Problem to work on
At the line containing "- Application of environmental", begin setting down the entries exactly, and stop only after the last line.

Data excerpts

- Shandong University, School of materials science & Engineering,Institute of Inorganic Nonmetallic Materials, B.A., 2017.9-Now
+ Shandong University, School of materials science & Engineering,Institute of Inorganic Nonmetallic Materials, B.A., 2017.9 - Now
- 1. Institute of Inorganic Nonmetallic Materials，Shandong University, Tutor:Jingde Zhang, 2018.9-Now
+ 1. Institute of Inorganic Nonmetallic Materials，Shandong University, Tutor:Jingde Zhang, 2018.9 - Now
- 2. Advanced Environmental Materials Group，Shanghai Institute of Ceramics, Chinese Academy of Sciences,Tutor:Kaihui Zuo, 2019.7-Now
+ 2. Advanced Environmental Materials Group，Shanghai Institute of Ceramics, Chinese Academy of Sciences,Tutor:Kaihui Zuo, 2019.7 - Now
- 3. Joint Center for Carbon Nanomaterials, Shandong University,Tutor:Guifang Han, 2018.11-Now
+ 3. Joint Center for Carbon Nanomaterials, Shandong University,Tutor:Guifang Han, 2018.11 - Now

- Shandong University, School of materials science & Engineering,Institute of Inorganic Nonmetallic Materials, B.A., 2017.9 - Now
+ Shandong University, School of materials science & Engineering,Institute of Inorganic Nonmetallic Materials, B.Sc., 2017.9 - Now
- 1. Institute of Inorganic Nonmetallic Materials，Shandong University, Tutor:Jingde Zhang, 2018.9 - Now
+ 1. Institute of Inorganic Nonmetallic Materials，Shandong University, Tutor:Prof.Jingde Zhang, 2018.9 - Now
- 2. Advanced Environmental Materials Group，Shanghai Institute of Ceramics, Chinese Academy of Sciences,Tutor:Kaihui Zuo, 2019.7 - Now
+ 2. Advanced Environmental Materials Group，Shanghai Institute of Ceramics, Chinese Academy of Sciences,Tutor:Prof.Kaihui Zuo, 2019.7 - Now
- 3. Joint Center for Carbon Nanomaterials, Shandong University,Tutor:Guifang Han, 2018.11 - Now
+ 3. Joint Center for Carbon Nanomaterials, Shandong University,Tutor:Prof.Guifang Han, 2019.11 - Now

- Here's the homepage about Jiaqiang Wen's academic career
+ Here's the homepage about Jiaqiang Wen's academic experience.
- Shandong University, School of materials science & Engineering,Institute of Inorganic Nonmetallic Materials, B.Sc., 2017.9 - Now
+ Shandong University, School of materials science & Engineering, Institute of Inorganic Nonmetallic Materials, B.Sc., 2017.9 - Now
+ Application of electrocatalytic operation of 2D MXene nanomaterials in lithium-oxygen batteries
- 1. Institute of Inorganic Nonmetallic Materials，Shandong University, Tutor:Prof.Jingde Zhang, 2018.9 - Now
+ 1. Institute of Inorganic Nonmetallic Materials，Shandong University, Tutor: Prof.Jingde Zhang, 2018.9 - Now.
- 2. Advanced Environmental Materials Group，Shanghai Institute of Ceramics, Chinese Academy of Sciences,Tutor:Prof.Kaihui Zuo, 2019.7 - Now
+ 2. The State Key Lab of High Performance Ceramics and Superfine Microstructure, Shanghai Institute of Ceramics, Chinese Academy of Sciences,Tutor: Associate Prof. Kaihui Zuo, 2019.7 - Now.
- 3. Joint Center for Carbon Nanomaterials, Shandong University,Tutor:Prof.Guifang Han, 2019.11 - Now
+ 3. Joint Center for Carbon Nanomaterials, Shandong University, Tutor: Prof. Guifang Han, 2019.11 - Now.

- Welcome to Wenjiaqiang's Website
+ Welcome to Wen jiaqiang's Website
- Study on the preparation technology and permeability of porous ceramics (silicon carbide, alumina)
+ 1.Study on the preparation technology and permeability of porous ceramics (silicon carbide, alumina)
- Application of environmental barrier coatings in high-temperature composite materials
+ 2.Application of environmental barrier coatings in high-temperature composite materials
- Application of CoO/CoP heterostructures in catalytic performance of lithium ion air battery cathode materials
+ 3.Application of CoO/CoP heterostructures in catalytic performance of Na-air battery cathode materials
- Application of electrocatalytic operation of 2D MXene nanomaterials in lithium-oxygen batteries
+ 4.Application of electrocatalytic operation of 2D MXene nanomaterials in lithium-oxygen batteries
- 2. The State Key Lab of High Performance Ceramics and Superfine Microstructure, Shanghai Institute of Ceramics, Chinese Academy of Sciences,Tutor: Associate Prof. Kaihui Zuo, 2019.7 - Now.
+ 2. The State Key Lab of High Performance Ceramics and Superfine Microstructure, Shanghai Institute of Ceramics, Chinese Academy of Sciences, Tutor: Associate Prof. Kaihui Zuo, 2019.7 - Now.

Exercise solution
- Application of environmental barrier coatings in high-temperature composite materials
+ 2.Application of environmental barrier coatings in high-temperature composite materials
- Application of CoO/CoP heterostructures in catalytic performance of lithium ion air battery cathode materials
+ 3.Application of CoO/CoP heterostructures in catalytic performance of Na-air battery cathode materials
- Application of electrocatalytic operation of 2D MXene nanomaterials in lithium-oxygen batteries
+ 4.Application of electrocatalytic operation of 2D MXene nanomaterials in lithium-oxygen batteries
- 2. The State Key Lab of High Performance Ceramics and Superfine Microstructure, Shanghai Institute of Ceramics, Chinese Academy of Sciences,Tutor: Associate Prof. Kaihui Zuo, 2019.7 - Now.
+ 2. The State Key Lab of High Performance Ceramics and Superfine Microstructure, Shanghai Institute of Ceramics, Chinese Academy of Sciences, Tutor: Associate Prof. Kaihui Zuo, 2019.7 - Now.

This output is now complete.